Europäische Airlines im Rennen um TAP-Teilverkauf
Beim geplanten Teilverkauf der portugiesischen Staatsfluglinie TAP haben sich die europäischen Airline-Giganten Lufthansa, Air France-KLM und IAG für die nächste Verhandlungsrunde qualifiziert. Diese Konzerne erhalten nun die Möglichkeit, unverbindliche Angebote für einen Minderheitsanteil an TAP zu unterbreiten, wie Verkehrsminister Miguel Pinto Luz am Freitag mitteilte. Bereits im November hatten die Interessenten aus Deutschland, Frankreich-Niederlande und Großbritannien ihr Interesse an einer Beteiligung signalisiert. Die portugiesische Regierung plant, 44,9 Prozent der TAP-Anteile an einen branchenerfahrenen Investor zu veräußern, während weitere 5 Prozent den Beschäftigten der Airline vorbehalten bleiben. Somit bliebe der Staat nach wie vor Hauptaktionär mit etwas über der Hälfte der Anteile.
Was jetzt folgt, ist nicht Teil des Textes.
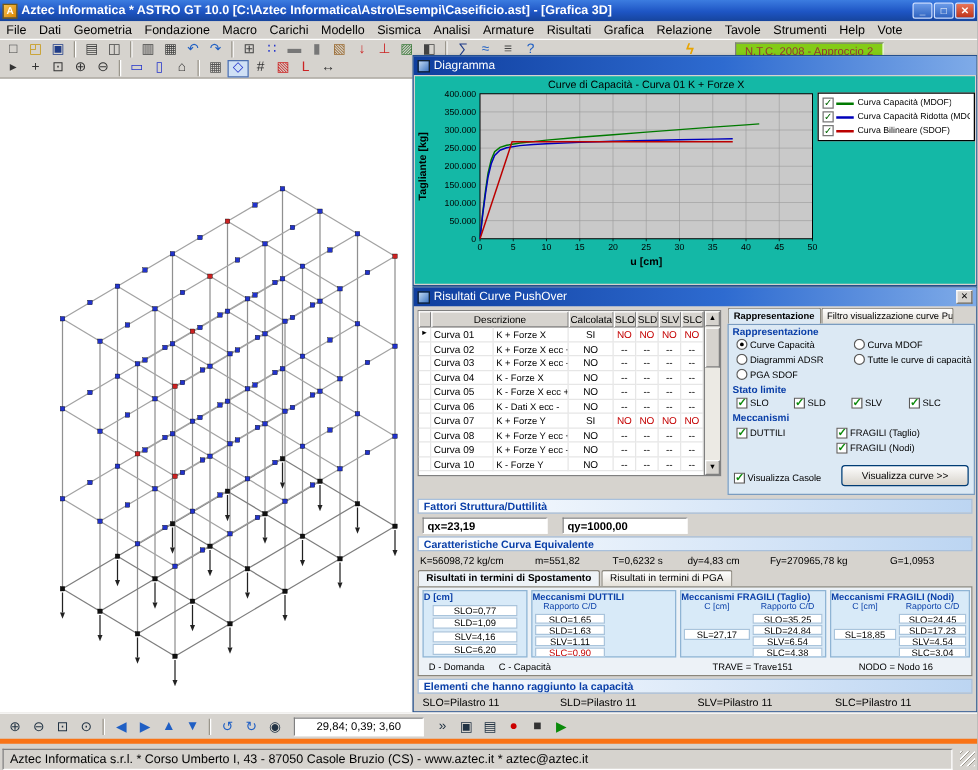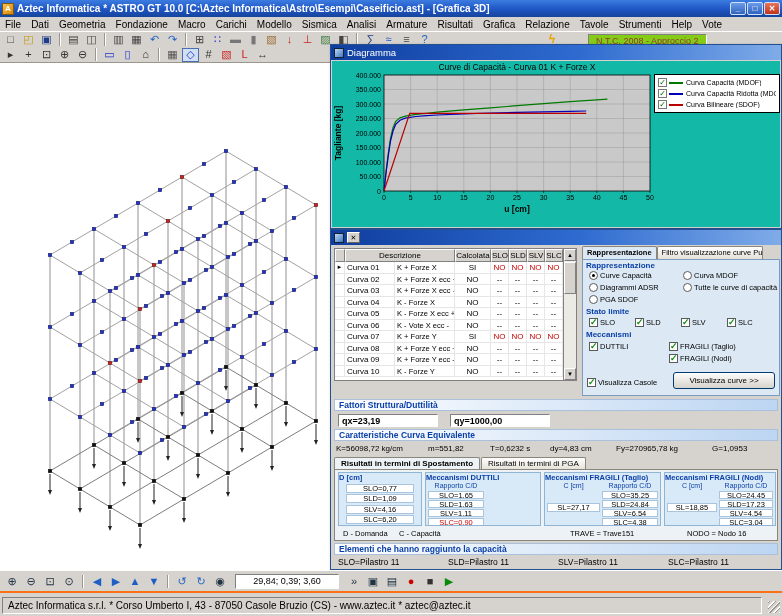--- a/index.html
+++ b/index.html
@@ -639,6 +639,7 @@
   <div class="childwin" style="left:330px;top:229px;width:452px;height:341px">
     <div class="ctitle">
       <span class="cicon"></span>
+      <span class="ctitletext">Risultati Curve PushOver</span>
       <span class="cclose">✕</span>
     </div>
     <div class="cbody">

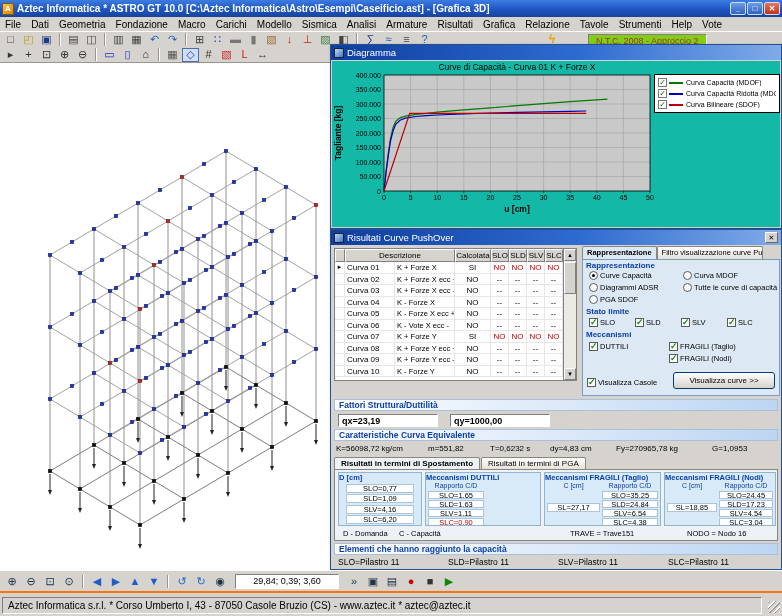--- a/index.html
+++ b/index.html
@@ -708,7 +708,7 @@
             <div class="trow">
               <span class="tc c0"></span>
               <span class="tc c1">Curva 06</span>
-              <span class="tc c2">K - Vote X  ecc -</span>
+              <span class="tc c2">K - Dati X  ecc -</span>
               <span class="tc c3">NO</span>
               <span class="tc c4">--</span>
               <span class="tc c4">--</span>

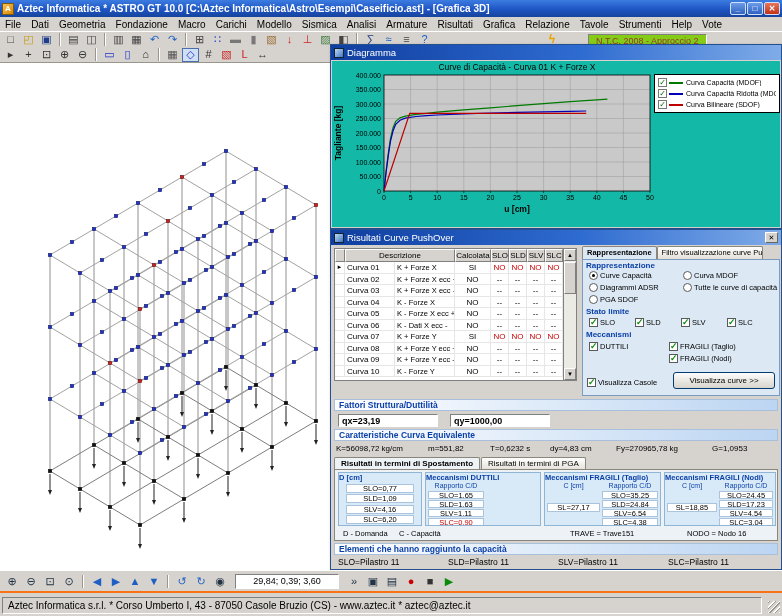--- a/index.html
+++ b/index.html
@@ -104,7 +104,7 @@
   .bgroup{display:flex;align-items:center;gap:1px}
   .bbtn{width:18px;height:17px;display:inline-flex;align-items:center;justify-content:center;font-size:11px;border:1px solid transparent}
   .coordbox{width:104px;height:15px;background:#fff;border:1px solid;border-color:#808080 #fff #fff #808080;font-size:9px;line-height:13px;text-align:center;margin:0 6px;white-space:nowrap}
-  .statusbar{position:absolute;left:0;top:591px;width:782px;height:25px;background:#D6D3CE;border-top:2px solid #f97316;z-index:6}
+  .statusbar{position:absolute;left:0;top:591px;width:782px;height:25px;background:#D6D3CE;border-top:4px solid #f97316;z-index:6}
   .statusinner{position:absolute;left:2px;top:4px;right:20px;height:17px;border:1px solid;border-color:#808080 #fff #fff #808080;font-size:10px;line-height:15px;padding-left:5px;white-space:nowrap;overflow:hidden}
   .grip{position:absolute;right:2px;bottom:3px;width:12px;height:12px;background:repeating-linear-gradient(135deg,#fff 0 1px,#9a968c 1px 2px,transparent 2px 4px)}
 </style>

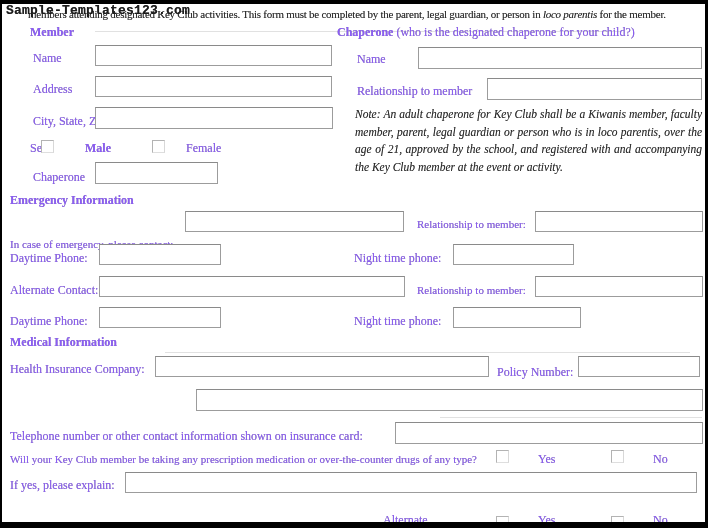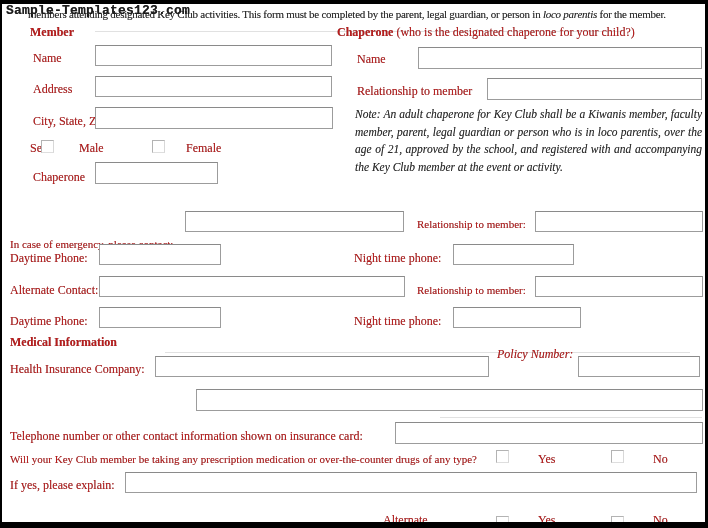--- a/index.html
+++ b/index.html
@@ -11,7 +11,7 @@
   .bar{position:absolute;background:#000;z-index:6;}
   .lbl{
     position:absolute; font-size:12px; line-height:13px; white-space:nowrap;
-    color:#b91c1c; text-shadow:0 0 0.6px rgba(60,60,60,0.55); z-index:2;
+    color:#8b5cf6; text-shadow:0 0 0.6px rgba(60,60,60,0.55); z-index:2;
   }
   .bold{font-weight:bold;}
   .it{font-style:italic;}

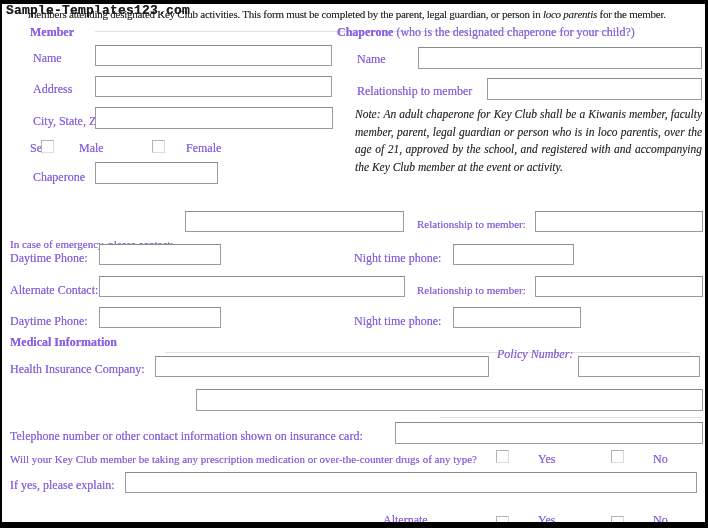--- a/index.html
+++ b/index.html
@@ -73,7 +73,7 @@
 
   <div class="lbl" style="left:30px;top:142px;">Sex</div>
   <div class="cb" style="left:41px;top:140px;"></div>
-  <div class="lbl" style="left:79px;top:142px;">Male</div>
+  <div class="lbl" style="left:85px;top:142px;font-weight:bold;">Male</div>
   <div class="cb" style="left:152px;top:140px;"></div>
   <div class="lbl" style="left:186px;top:142px;">Female</div>
 

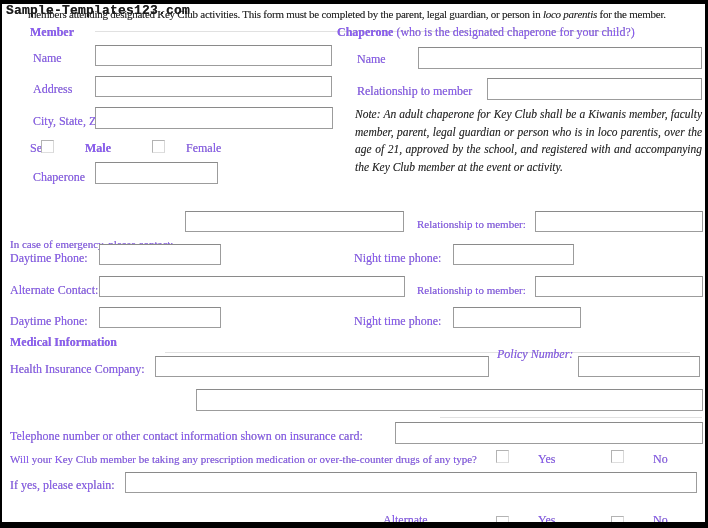--- a/index.html
+++ b/index.html
@@ -90,6 +90,7 @@
 
   <div class="note">Note: An adult chaperone for Key Club shall be a Kiwanis member, faculty member, parent, legal guardian or person who is in loco parentis, over the age of 21, approved by the school, and registered with and accompanying the Key Club member at the event or activity.</div>
 
+  <div class="lbl bold" style="left:10px;top:194px;">Emergency Information</div>
 
   <div class="lbl small" style="left:10px;top:218px;margin-top:20px;">In case of emergency, please contact:</div>
   <input class="box" style="left: 185px; top: 211px; width: 219px; height: 21px;" value="">

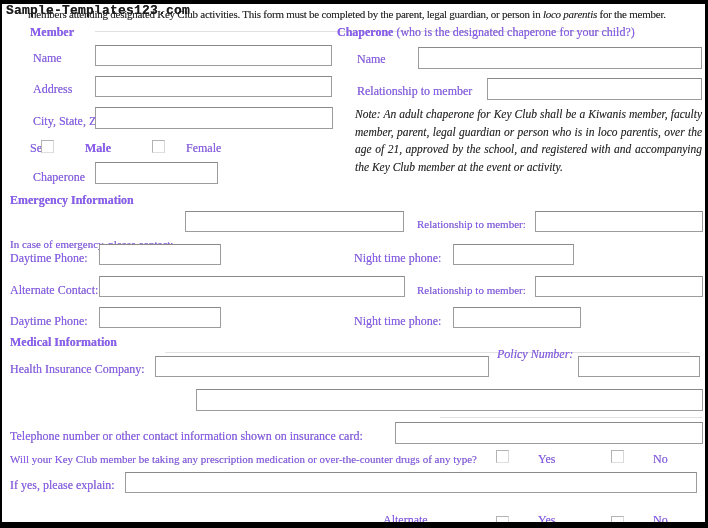--- a/index.html
+++ b/index.html
@@ -116,7 +116,7 @@
 
   <div class="lbl" style="left:10px;top:363px;">Health Insurance Company:</div>
   <input class="box" style="left: 155px; top: 356px; width: 334px; height: 21px;" value="">
-  <div class="lbl" style="left:497px;top:348px;font-style:italic;">Policy Number:</div>
+  <div class="lbl" style="left:497px;top:366px;">Policy Number:</div>
   <input class="box" style="left: 578px; top: 356px; width: 122px; height: 21px;" value="">
 
   <input class="box" style="left: 196px; top: 389px; width: 507px; height: 22px;" value="">

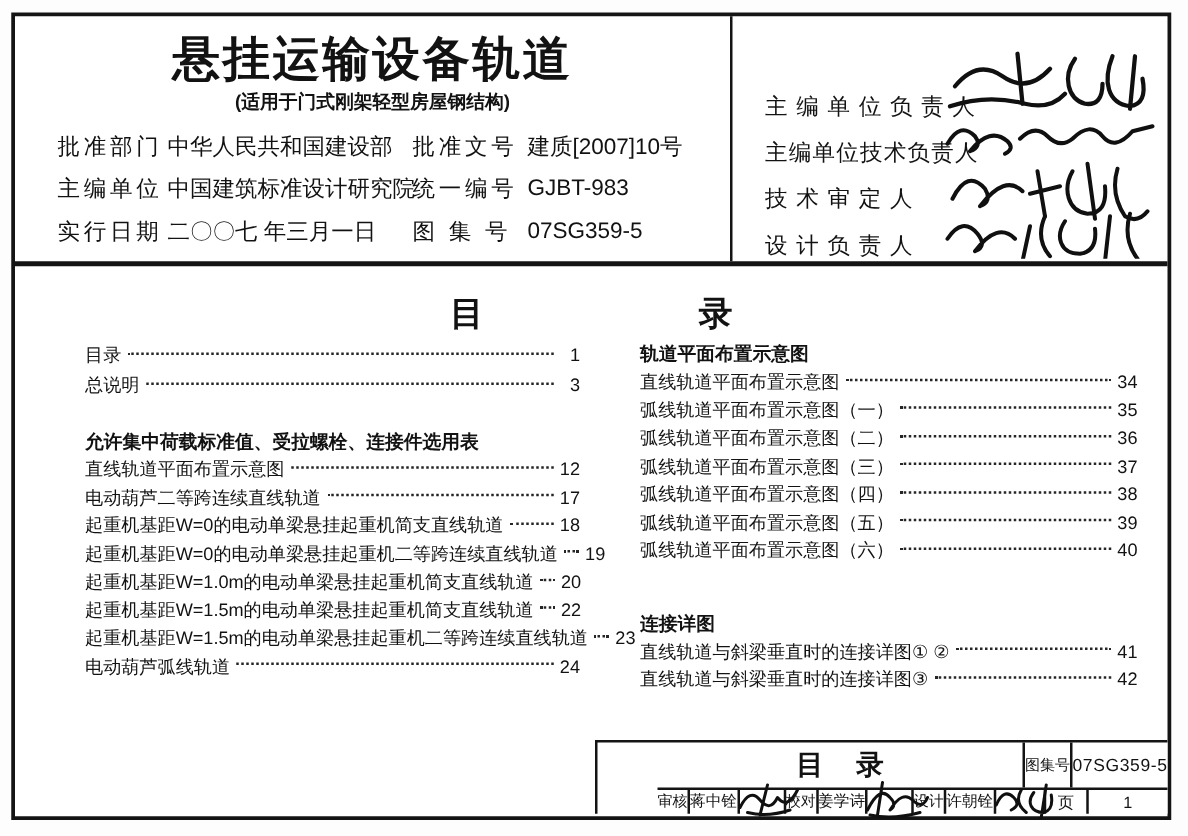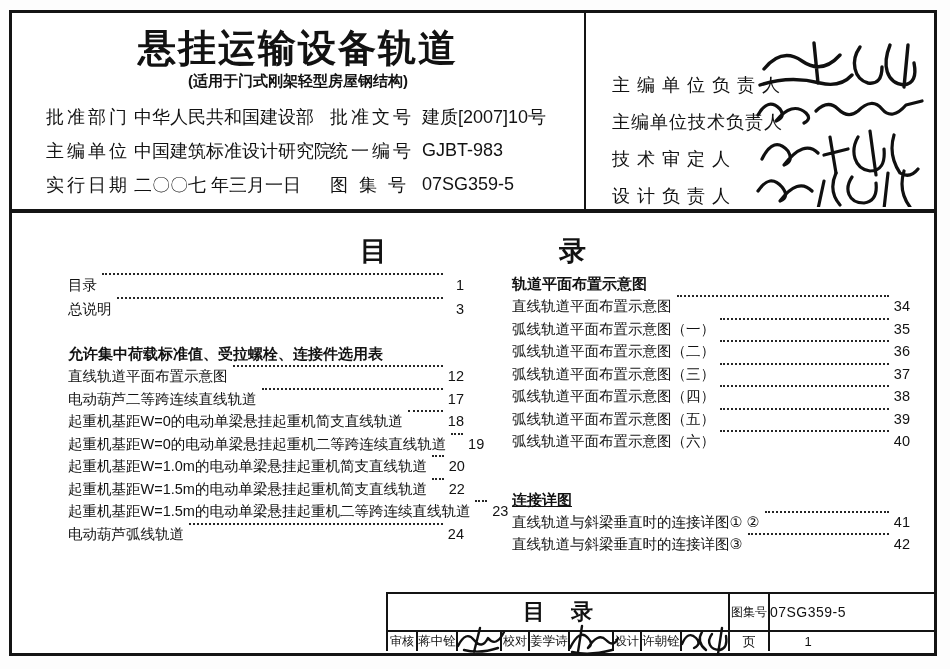--- a/index.html
+++ b/index.html
@@ -35,7 +35,7 @@
   .col{position:absolute;top:60px;}
   .col-l{left:56px;width:396px;}
   .col-r{left:500px;width:398px;}
-  .ti{display:flex;align-items:flex-start;font-size:14.5px;line-height:22.5px;}
+  .ti{display:flex;align-items:center;font-size:14.5px;line-height:22.5px;}
   .ti-top{line-height:24px;}
   .ti .lbl{white-space:nowrap;}
   .ti .dots{flex:1;border-bottom:2px dotted #262626;margin:0 3px 5px 5px;min-width:12px;}

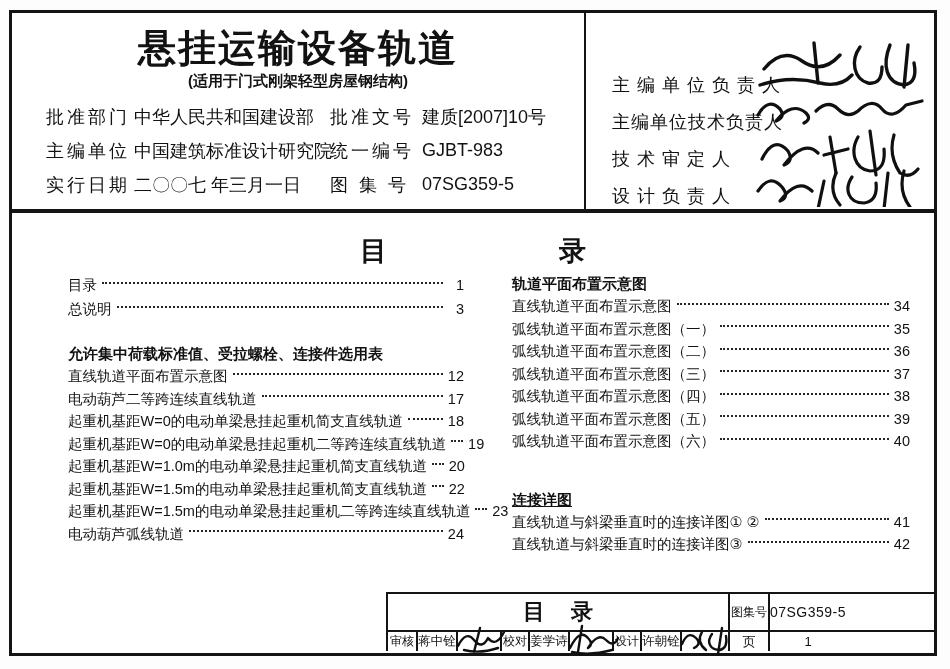--- a/index.html
+++ b/index.html
@@ -42,7 +42,7 @@
   .ti .pg{min-width:18px;text-align:right;}
   .sec{font-size:15px;font-weight:bold;line-height:22px;}
   .gap22{margin-top:22px;}
-  .gap36{margin-top:36px;text-decoration:underline;}
+  .gap36{margin-top:36px;}
   
   .tb{position:absolute;right:0;bottom:0;width:548px;border-left:2px solid #141414;border-top:2px solid #141414;background:#fff;}
   .tb-row{display:flex;}

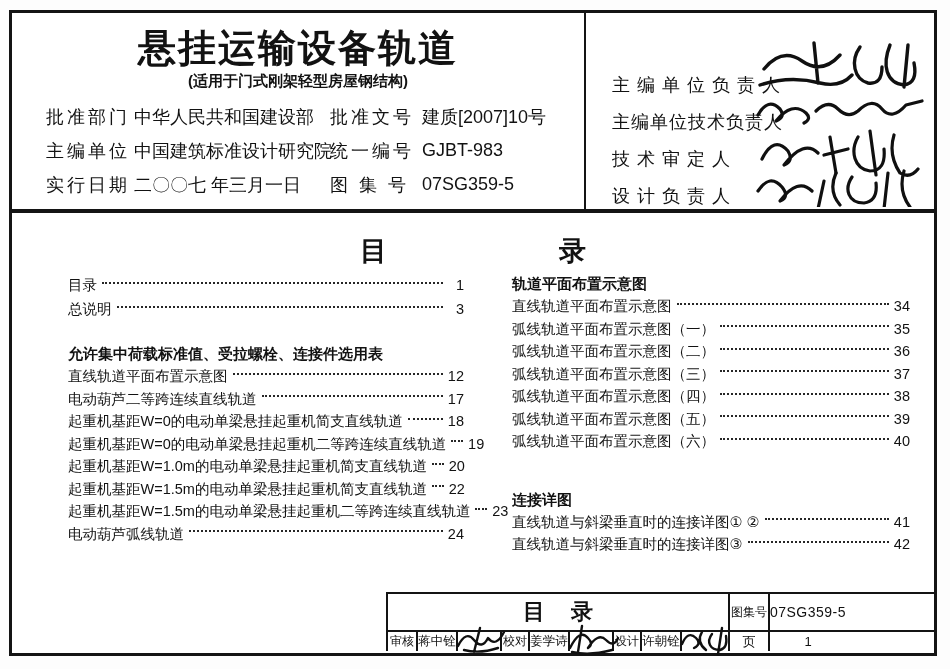--- a/index.html
+++ b/index.html
@@ -44,7 +44,7 @@
   .gap22{margin-top:22px;}
   .gap36{margin-top:36px;}
   
-  .tb{position:absolute;right:0;bottom:0;width:548px;border-left:2px solid #141414;border-top:2px solid #141414;background:#fff;}
+  .tb{position:absolute;right:0;bottom:0;width:458px;border-left:2px solid #141414;border-top:2px solid #141414;background:#fff;padding-left:48px;}
   .tb-row{display:flex;}
   .tb-row1{height:38px;border-bottom:2px solid #141414;}
   .tb-row2{height:19px;}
Bereits 2015 hatte die portugiesische Regierung TAP mehrheitlich veräußert, holte die Airline jedoch später vollständig zurück in staatlichen Besitz. TAP ist besonders auf den Strecken nach Brasilien stark vertreten und konnte im vergangenen Jahr etwa 16 Millionen Passagiere befördern. Nachdem die Airline in fünf aufeinanderfolgenden Jahren rote Zahlen schrieb, verbuchte sie seit 2022 wieder Gewinne.
Lufthansa hat bereits die nationalen Fluggesellschaften Österreichs, der Schweiz und Belgiens übernommen und kürzlich eine Minderheitsbeteiligung an der italienischen Ita erworben. Zum IAG-Konsortium gehören neben British Airways auch die spanischen Airlines Iberia und Vueling, die irische Aer Lingus sowie die Eigenmarke Level.